Bahkan saya bersyukur
saya pernah masuk IPA, karena jika tidak, bukan mungkin saya akan berada di
tempat ini, hari ini. Dan hari-hari menyenangkan yang saya alami kemudian membuat
saya semakin menyadarinya.
Jadi bagi orang yang
lebih suka hidup dalam aturannya sendiri ini, daripada beresolusi, akan jauh
lebih menyenangkan berkontemplasi.
Resolusi bagi banyak
orang juga artinya baik sih. Menuntut diri kan juga berarti membawa diri untuk
cepat-cepat melangkah pada kemajuan. Tapi yang saya tidak begitu suka, di
dalamnya sering kali ada kata target.
Well, kata-kata ini sangat penuh tekanan dan tuntutan meskipun pengertiannya
lagi-lagi kembali kepada individu masing-masing.
Buat apa menuntut diri sendiri ketika orang lain telah ada untuk menuntut banyak dari kita?Berikanlah diri ini ruang untuk sedikit bebas berkembang, bagaimanapun yang ia inginkan. Yang terpenting adalah berusaha dengan baik dan bakal menjadi sebuah kejutan ketika kita melihat kebelakang, ada sebuah jarak besar yang telah kita buat dengan ini, tanpa tuntutan, tanpa tekanan!
Tahun lalu, saya juga menulis
hal serupa, Cuma ringkasan akhir tahun dan doa untuk tahun kedepannya, tanpa
menyebutkan suatu resolusi yang spesifik, tapi hari ini, bagaimanapun saya tetap
beranjak dari diri saya yang tahun lalu.
Tahun ini, dari tahun
kedua saya naik ke tahun ketiga, dan lantas, punya ade angkatan. Bukan sesuatu
yang terlalu luar biasa sih, tapi ya, siwaramudya yang membuka awal semester
ini, yang telah masak-masak kami rangkai sejak awal semester sebelumnya, jadi
catatan luar biasa di tahun ini. Kalo buat anak sejarah, ini momen penting lah.

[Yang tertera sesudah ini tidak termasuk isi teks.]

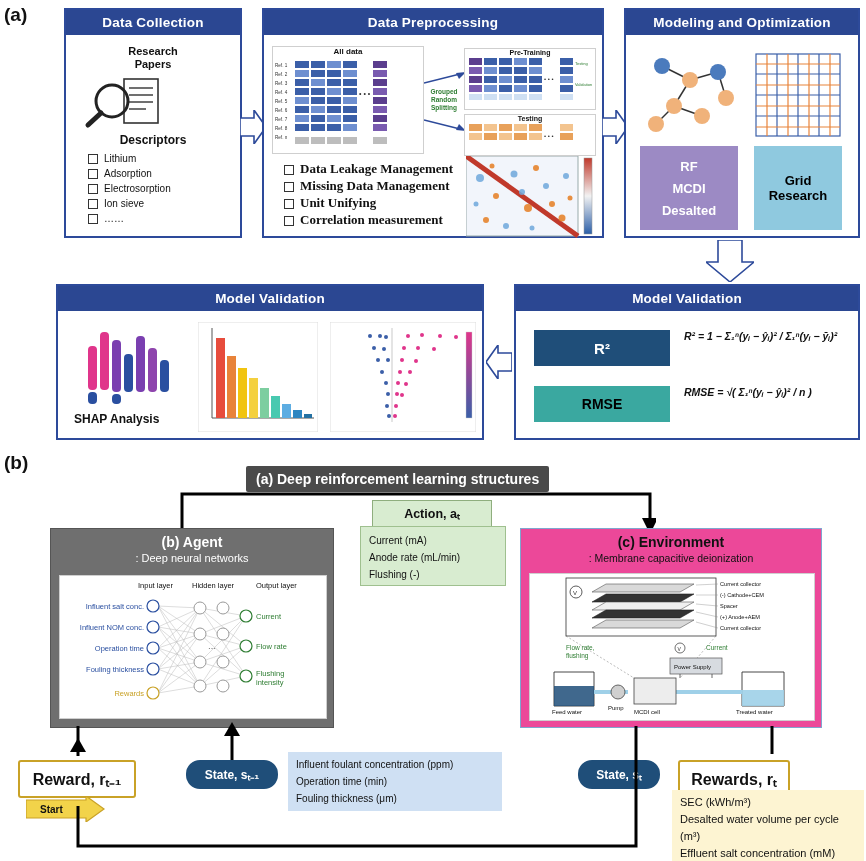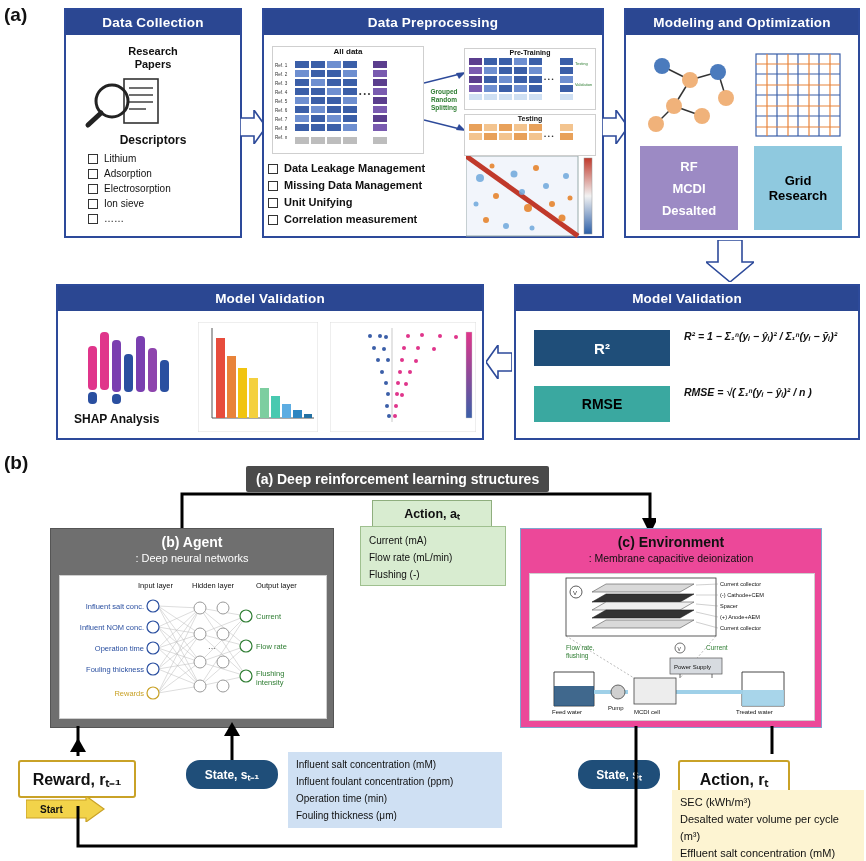"Data Leakage Management" div.chk { font-family: none -> Liberation Serif, serif; font-size: 11px -> 13px; left: 4px -> 20px }
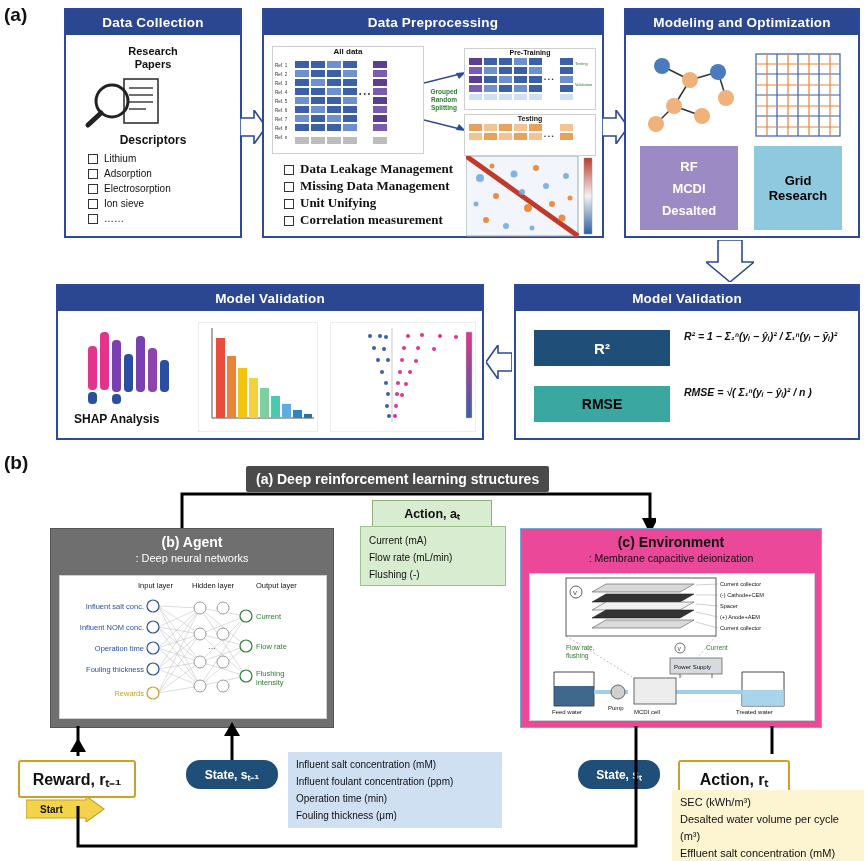"Flow rate (mL/min)" div { text: Flow -> Anode }
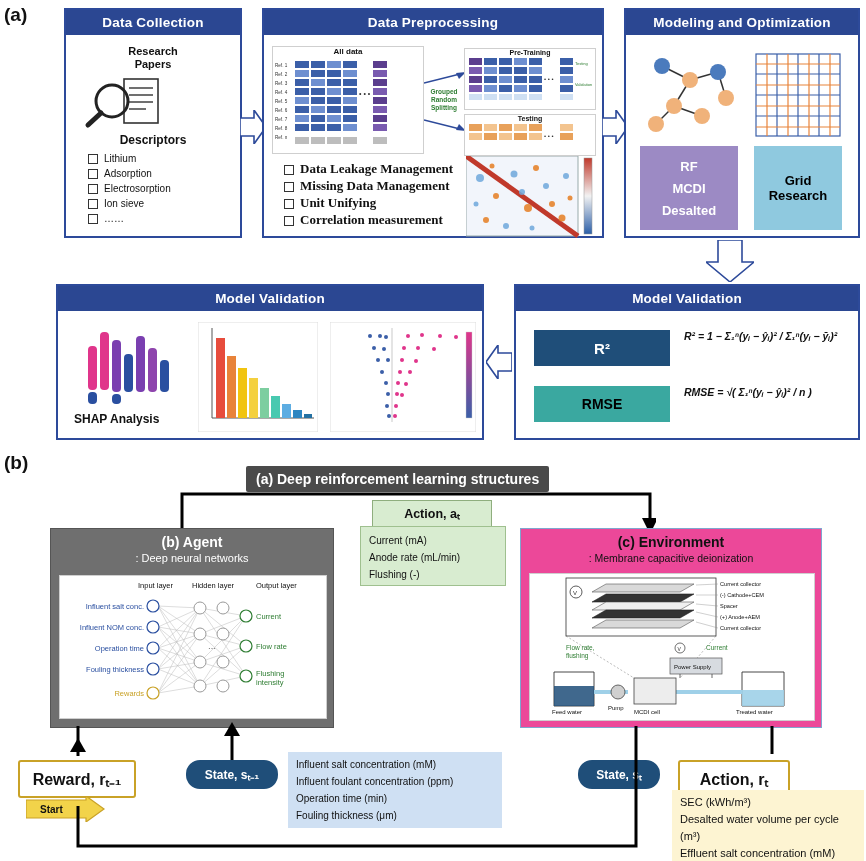"Influent salt concentration (mM)" div { html: <div>Influent salt concentration (mM)</div> -> none }
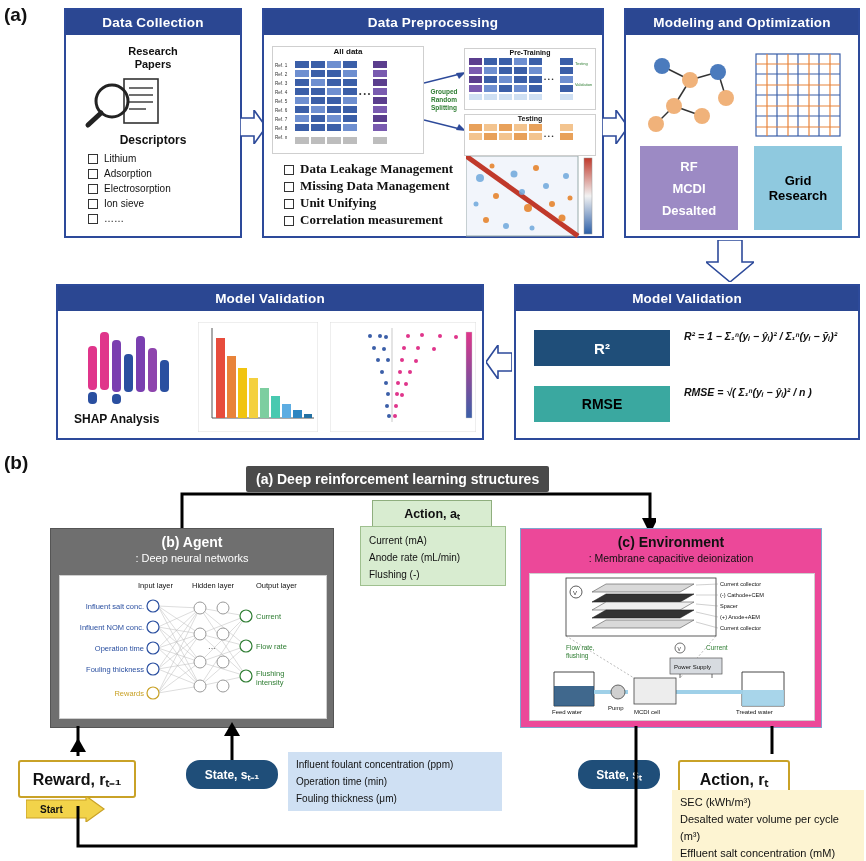"Action, rₜ" div.rewardBtn { text: Action -> Rewards }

Angkatan jadi satunya ya disini. Setelah momen ini, bakal terbentuk sebuah
kesatuan dan tereliminasi beberapa yang tak sejalan. Selain itu, momen ini juga
membawa dua bendera besar yang masing-masing bertuliskan tanggung jawab dan
menjadi dewasa. Dua kata yang berjuta-juta kali diucapkan orang, berkali-kali
pula diucapkan oleh kakak angkatan yang kami mintai saran. Lucunya, disini
nggak semua yang kita kira nggak ada artinya itu nggak ada artinya, dan yang
kita kira berarti itu betul betul berarti.
Di tahun ini, saya juga
resmi telah menembus 4 penjuru jogja sebagai pembonceng. Mulai dari bolak-balik
survey Kaliurang di awal tahun, ngebolang motoran ke Gunung Kidul semester
lalu, ke Magelang, dan ke Pantai Depok semester ini. Hebat banget ya, dan poin
terhebatnya adalah sebagai pembonceng. Sabar banget yang pada pernah saya
bonceng haha. Lagian, salahin Jogja yang angkutan umumnya gak pro-rakyat, yang
bukan habitat sempurna bagi angkot-mania seperti saya.
Ini juga tahun tanpa
kelas sang profesor. Omaigad, awalnya kuliah begitu hampa sampai-sampai kuliah
umumnya diserbu massa. Tapi ya, nanti juga ketemu lagi, lagipula sebagai DPA
yang membawahi saya, kami punya jadwal wajib menghadap beliau tiap semesternya.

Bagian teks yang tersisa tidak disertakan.